# How do you guys carry all your stuff?



## Appendage (Dec 28, 2006)

Stupid questions from an mtb'r who's just gotten my first road bike in 30 years. When I'm on the dirt, I have everything I need in my hydration pack- wallet, phone, keys, tools, tubes, pump, patches, CO2, a few parts, food, water, light jacket, etc.

So when I'm on the road I notice that none of the roadies wear hydration packs. They usually have a small underseat bag and their jersey pockets stuffed with stuff.

Question: what stuff do you guys carry, and where do you put it all? And no pumps? Does everyone rely on CO2? We've got big hills around here. Where do I put my jacket when I'm on a 45 minute climb? I'm gonna need it for the trip down.

Thanks for sharing your wisdom and experience.

~Matt


----------



## Jesse D Smith (Jun 11, 2005)

Appendage said:


> Stupid questions from an mtb'r who's just gotten my first road bike in 30 years. When I'm on the dirt, I have everything I need in my hydration pack- wallet, phone, keys, tools, tubes, pump, patches, CO2, a few parts, food, water, light jacket, etc.
> 
> So when I'm on the road I notice that none of the roadies wear hydration packs. They usually have a small underseat bag and their jersey pockets stuffed with stuff.
> 
> ...


Generally, a medium sized seat pack can carry a spare tube, CO2, levers, keys, small multitool, and ID. Energy bars and cell phones fit in the three jersey rear pockets. When I'm riding in conditions where a jacket is too warm for the climb, but essential for the descent, I tie it around my waist. If you have the money, you could substitute a windproof vest and arm warmers for the full jacket. If I'm on a long ride whose route doesn't include several convenience stores, I use a hydration pack along with the two waterbottle cages. A frame pump will be looked down upon by roadies who would probably just find another meaningless reason to look down on you even if you didn't have one. 
Never let "image" prevent you from wearing or carrying stuff you find you really do need.


----------



## Argentius (Aug 26, 2004)

Jersey pockets.

For that temperature regulation thing, with arm warmers, knee or leg warmers, and a wind vest, you can handle just about anything on a spring / summer / fall. If you need more than that, you're not going to be taking it all off anyway.



Appendage said:


> wallet - don't need the whole thing
> phone, keys - pocket, along with a credit card, ID, and $10
> tools - 1 small multitool in pocket
> tubes - road tubes are pretty small. 1 in pocket. Sometimes 2.
> ...


----------



## brianmcg (Oct 12, 2002)

I use this Frost River saddle bag:


----------



## Mr Wood (Feb 23, 2006)

Now THAT'S a saddle bag.


----------



## MB1 (Jan 27, 2004)

My wife and I have 2 large frame mounted waterbottles each plus all of my bikes have a third waterbottle fitting under the downtube where I carry a small waterbottle filled with Gatorade powder.

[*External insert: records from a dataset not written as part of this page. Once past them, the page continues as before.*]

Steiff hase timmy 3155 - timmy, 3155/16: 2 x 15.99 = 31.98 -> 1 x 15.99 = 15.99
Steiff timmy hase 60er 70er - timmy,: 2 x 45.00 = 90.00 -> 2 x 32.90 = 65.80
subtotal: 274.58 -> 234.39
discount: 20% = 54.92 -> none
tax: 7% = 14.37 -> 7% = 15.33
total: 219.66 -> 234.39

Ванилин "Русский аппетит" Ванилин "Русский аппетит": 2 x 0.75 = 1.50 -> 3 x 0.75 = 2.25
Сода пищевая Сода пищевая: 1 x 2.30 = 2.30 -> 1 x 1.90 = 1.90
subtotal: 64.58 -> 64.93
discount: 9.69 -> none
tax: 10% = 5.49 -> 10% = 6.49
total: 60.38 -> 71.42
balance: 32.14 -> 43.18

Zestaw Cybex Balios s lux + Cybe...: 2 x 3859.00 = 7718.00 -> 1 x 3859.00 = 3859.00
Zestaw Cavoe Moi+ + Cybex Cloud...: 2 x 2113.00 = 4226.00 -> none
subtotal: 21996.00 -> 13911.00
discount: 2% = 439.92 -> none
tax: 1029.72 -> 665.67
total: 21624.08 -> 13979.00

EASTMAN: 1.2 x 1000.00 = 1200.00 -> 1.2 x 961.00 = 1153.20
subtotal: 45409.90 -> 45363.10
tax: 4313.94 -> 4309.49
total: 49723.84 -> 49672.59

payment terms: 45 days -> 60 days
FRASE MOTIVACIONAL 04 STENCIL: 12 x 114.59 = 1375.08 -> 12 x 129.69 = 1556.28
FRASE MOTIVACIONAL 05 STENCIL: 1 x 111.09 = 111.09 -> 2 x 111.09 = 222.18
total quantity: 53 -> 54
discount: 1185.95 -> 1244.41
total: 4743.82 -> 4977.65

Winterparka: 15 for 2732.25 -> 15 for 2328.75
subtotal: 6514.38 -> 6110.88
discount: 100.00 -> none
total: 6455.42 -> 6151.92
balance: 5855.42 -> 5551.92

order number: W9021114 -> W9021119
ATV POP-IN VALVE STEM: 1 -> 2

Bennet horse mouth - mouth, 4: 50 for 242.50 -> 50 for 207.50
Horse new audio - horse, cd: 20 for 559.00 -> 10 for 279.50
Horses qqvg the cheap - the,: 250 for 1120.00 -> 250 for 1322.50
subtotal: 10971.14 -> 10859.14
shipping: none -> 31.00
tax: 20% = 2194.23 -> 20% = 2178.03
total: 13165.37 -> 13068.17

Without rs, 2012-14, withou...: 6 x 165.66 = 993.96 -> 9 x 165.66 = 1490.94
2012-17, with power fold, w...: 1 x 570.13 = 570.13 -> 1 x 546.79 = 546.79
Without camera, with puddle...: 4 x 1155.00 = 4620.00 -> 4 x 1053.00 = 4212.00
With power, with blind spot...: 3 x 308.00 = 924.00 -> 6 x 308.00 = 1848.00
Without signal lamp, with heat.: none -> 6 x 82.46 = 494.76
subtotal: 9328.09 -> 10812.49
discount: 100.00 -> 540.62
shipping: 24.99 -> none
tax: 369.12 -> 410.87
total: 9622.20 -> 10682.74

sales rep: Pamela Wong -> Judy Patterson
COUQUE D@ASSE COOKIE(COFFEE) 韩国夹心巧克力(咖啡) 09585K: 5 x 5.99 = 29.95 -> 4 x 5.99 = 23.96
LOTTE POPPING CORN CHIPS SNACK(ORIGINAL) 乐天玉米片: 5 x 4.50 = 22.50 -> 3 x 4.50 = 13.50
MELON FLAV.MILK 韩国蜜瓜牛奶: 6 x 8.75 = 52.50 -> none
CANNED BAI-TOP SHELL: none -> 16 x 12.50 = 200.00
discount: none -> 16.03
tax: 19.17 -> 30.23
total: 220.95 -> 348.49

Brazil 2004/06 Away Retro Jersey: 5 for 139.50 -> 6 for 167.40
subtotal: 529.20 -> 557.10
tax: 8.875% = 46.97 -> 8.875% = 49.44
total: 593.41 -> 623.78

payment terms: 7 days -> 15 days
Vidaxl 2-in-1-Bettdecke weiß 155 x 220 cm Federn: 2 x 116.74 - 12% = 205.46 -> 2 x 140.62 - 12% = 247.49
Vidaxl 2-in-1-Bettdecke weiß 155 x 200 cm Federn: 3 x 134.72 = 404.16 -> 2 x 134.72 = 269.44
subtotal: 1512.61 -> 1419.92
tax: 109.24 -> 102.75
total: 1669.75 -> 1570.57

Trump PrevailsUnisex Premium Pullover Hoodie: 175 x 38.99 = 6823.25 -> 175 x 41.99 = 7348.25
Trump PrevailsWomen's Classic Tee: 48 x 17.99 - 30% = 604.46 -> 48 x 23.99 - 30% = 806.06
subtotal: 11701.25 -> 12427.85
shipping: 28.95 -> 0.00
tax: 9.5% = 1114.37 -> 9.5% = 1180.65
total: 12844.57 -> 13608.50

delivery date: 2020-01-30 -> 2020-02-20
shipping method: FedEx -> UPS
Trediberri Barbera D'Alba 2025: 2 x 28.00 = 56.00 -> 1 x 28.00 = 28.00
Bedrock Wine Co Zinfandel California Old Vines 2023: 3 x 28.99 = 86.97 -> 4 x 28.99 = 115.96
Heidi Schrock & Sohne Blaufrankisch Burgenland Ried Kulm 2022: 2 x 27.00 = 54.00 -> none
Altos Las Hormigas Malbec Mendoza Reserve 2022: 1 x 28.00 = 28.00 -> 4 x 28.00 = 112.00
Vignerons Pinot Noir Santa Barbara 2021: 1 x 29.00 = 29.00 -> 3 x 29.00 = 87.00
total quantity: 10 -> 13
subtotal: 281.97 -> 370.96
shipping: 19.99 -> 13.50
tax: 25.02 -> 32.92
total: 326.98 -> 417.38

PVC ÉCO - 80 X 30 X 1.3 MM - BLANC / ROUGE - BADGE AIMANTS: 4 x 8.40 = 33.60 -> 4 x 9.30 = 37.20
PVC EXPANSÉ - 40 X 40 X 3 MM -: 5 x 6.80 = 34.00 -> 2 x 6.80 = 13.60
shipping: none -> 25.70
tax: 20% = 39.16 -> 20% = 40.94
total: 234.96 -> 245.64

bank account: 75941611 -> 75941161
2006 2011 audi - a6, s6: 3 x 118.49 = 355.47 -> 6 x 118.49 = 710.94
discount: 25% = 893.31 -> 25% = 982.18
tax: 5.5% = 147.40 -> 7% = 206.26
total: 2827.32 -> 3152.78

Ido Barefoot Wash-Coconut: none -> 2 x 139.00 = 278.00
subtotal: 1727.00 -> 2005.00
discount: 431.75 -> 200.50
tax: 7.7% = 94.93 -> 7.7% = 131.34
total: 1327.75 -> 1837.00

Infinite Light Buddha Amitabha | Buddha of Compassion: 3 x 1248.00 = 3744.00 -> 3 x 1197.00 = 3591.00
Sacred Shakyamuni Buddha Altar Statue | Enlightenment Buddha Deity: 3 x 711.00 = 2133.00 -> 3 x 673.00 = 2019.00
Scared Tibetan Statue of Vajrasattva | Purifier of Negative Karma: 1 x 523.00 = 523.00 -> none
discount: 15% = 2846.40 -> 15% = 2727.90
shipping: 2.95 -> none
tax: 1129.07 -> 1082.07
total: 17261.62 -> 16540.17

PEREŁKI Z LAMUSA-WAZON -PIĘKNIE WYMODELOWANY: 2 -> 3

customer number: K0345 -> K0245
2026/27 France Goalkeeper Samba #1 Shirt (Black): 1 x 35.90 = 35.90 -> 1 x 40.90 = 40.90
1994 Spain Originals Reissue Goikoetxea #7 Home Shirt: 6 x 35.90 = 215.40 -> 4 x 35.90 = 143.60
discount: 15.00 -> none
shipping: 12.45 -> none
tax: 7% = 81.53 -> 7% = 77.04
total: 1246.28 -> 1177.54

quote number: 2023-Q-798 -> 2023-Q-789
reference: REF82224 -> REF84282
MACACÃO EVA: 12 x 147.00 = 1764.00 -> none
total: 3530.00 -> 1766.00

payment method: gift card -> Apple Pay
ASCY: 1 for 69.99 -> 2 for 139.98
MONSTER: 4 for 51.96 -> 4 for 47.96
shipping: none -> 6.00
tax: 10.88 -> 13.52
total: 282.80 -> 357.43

I have a frame fit pump and we each have a seat bag with 2 spare tubes, a patch kit, a CO2 inflater and an extra cartridge, tire levers and an allen wrench set.

In my fanny pack I usually carry some food, wallet and keys, my camera and a multi tool. In her fanny pack there is a first aid kit along with more food, wallet and keys. Our fanny packs are large enough to carry whatever extra clothing or raingear we may need.

I would generally rather wear a fanny pack than a camelback since I find them to be less noticable to me while riding and more versatile. OTOH I will wear a camelback on really hot days and I suspect that if you used to wearing them offroad you will be comfortable with them offdirt.


----------



## laffeaux (Dec 12, 2001)

Appendage said:


> When I'm on the dirt, I have everything I need in my hydration pack- wallet, phone, keys, tools, tubes, pump, patches, CO2, a few parts, food, water, light jacket, etc.
> 
> Question: what stuff do you guys carry, and where do you put it all? And no pumps? Does everyone rely on CO2?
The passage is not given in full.